'Sanity, Madness, and the Family': Anti-Psychiatry in 1960s and 1970s Britain
Claire Sewell
This session examines the relationship between mental illness and the family, focusing on anti-psychiatry in 1960s and 1970s Britain. The so-called anti-psychiatry ‘movement’ comprised a range of critiques of traditional psychiatry. Some individuals associated with anti-psychiatry viewed mental illness as a social construct, whilst others had a strong aversion to physical treatments, including electro-convulsive therapy.

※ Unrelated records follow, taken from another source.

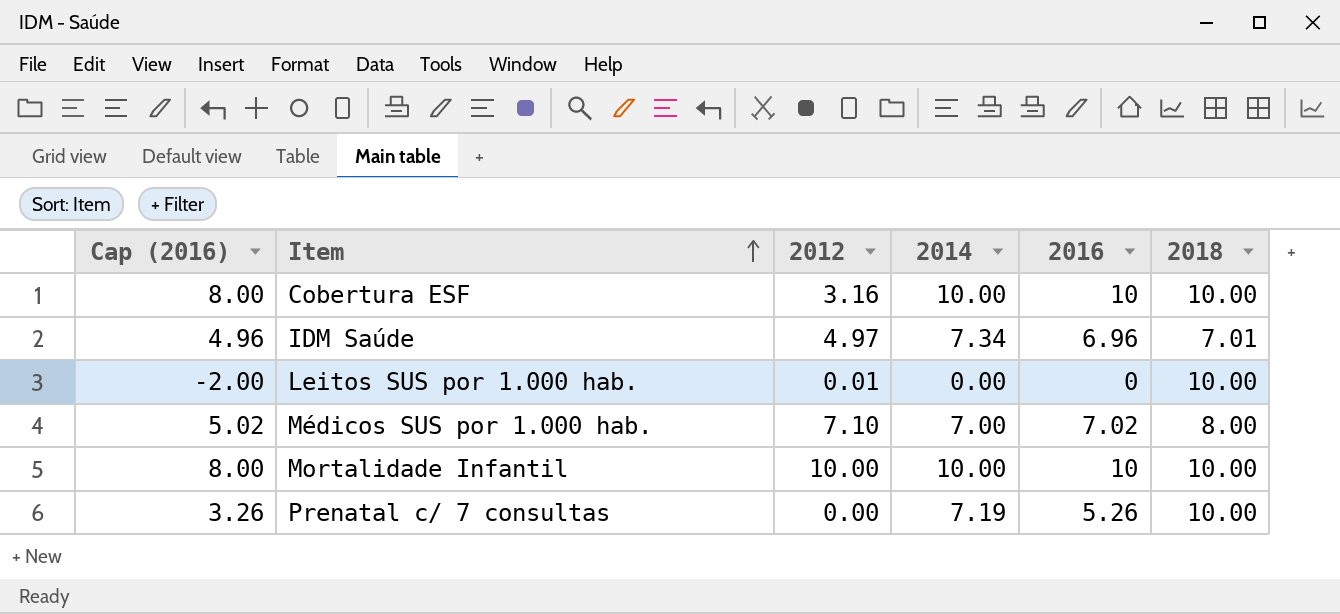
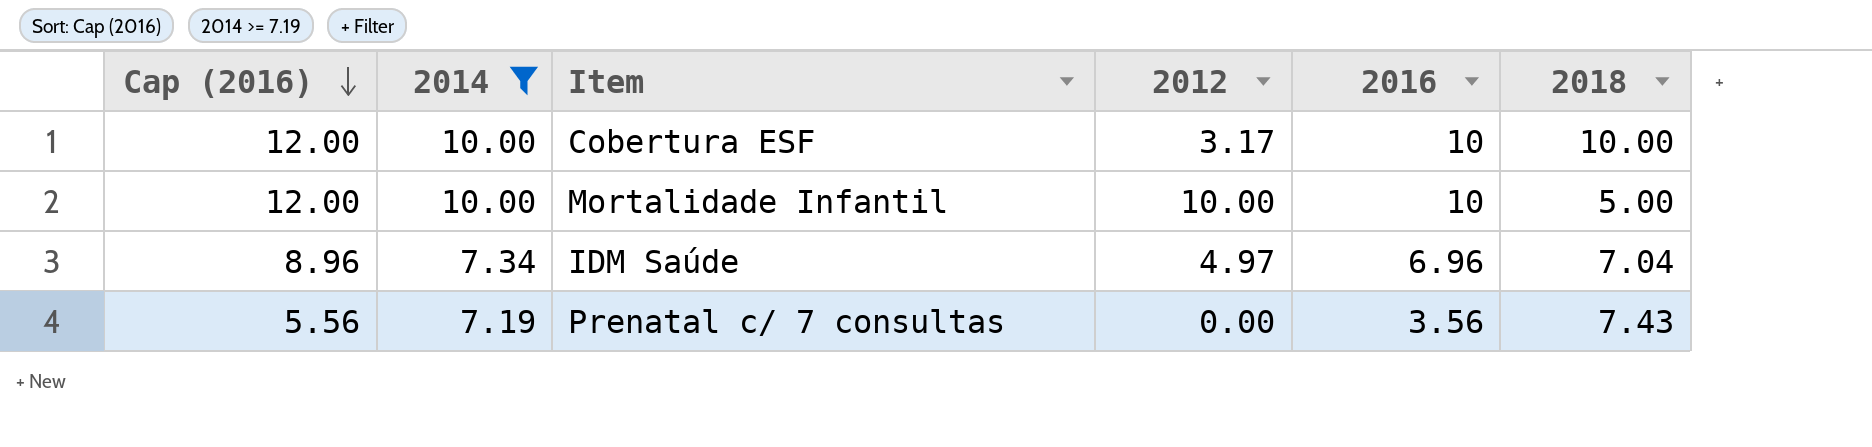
filter: none -> 2014 >= 7.19
row order: Item ascending -> Cap (2016) descending
column Cap (2016) | formula: [2016] - 2 -> [2016] + 2
column 2014 | position: 4 -> 2
Cobertura ESF | 2012: 3.16 -> 3.17
Mortalidade Infantil | 2018: 10.00 -> 5.00
IDM Saúde | 2018: 7.01 -> 7.04
Prenatal c/ 7 consultas | 2016: 5.26 -> 3.56
Prenatal c/ 7 consultas | 2018: 10.00 -> 7.43

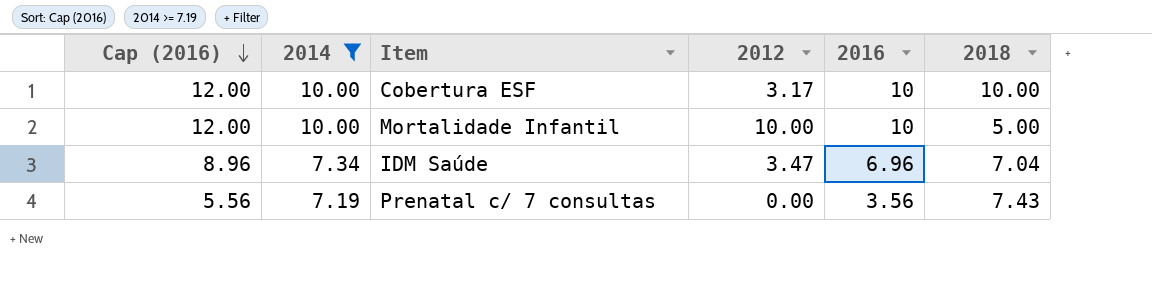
IDM Saúde | 2012: 4.97 -> 3.47

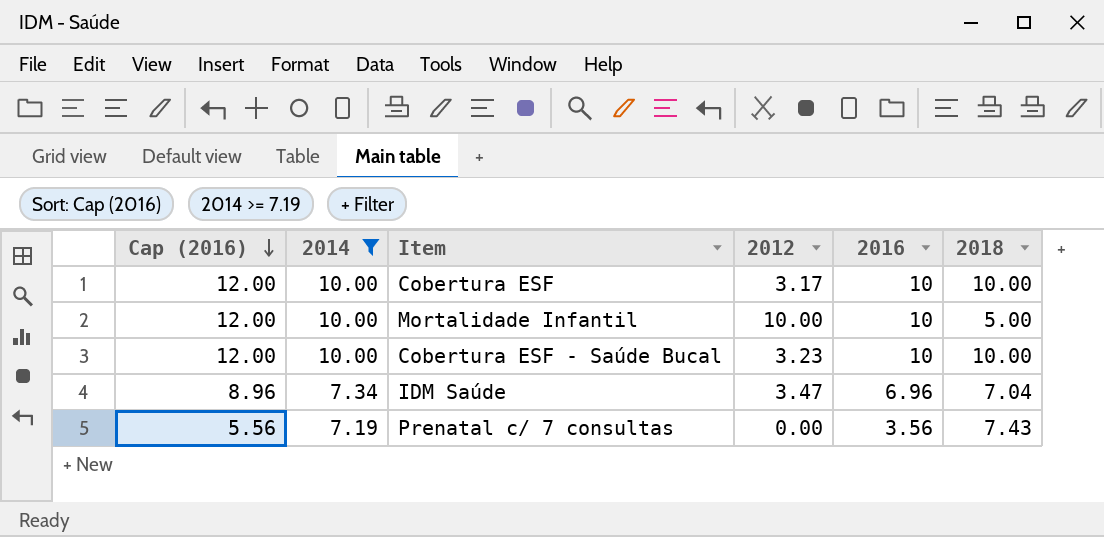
row Cobertura ESF - Saúde Bucal: none -> 12.00 | 10.00 | 3.23 | 10 | 10.00

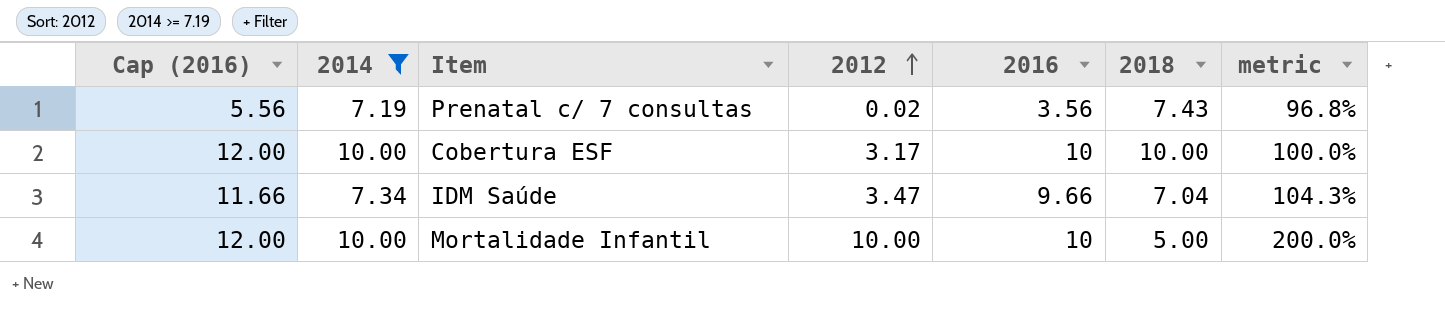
row order: Cap (2016) descending -> 2012 ascending
column metric | formula: none -> [2014] / [2018]
row Cobertura ESF - Saúde Bucal: 12.00 | 10.00 | 3.23 | 10 | 10.00 -> none
Prenatal c/ 7 consultas | 2012: 0.00 -> 0.02
IDM Saúde | Cap (2016): 8.96 -> 11.66
IDM Saúde | 2016: 6.96 -> 9.66

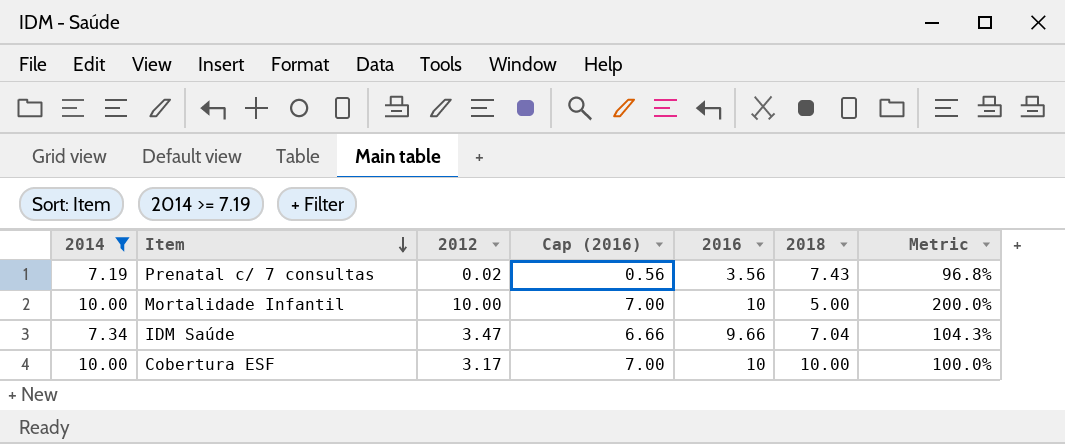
row order: 2012 ascending -> Item descending
column Cap (2016) | formula: [2016] + 2 -> [2016] - 3
column Cap (2016) | position: 1 -> 4
column name: metric -> Metric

Anti-psychiatry emerged during the 1960s, at a time when the British government was beginning to develop a policy of deinstitutionalisation, by moving towards the closure of large, long-stay mental hospitals, built during the nineteenth century. In Britain, anti-psychiatry was popularised by the work of David Cooper and R.D. Laing via penguin paperback editions of their books, and through Ken Loach's documentary-dramas, In Two Minds (1967) and Family Life (1971).
According to Cooper and Laing the family was both the cause of, and solution to, schizophrenia. As an alternative to traditional psychiatric treatments, Cooper and Laing established therapeutic communities, including Kingsley Hall and Villa 21. Although their work reached a wide audience, Cooper and Laing were not without their critics. Organisations striving to support the well-being of families who had a relative with schizophrenia, including the National Schizophrenia Fellowship, were particularly hostile in their response to anti-psychiatry.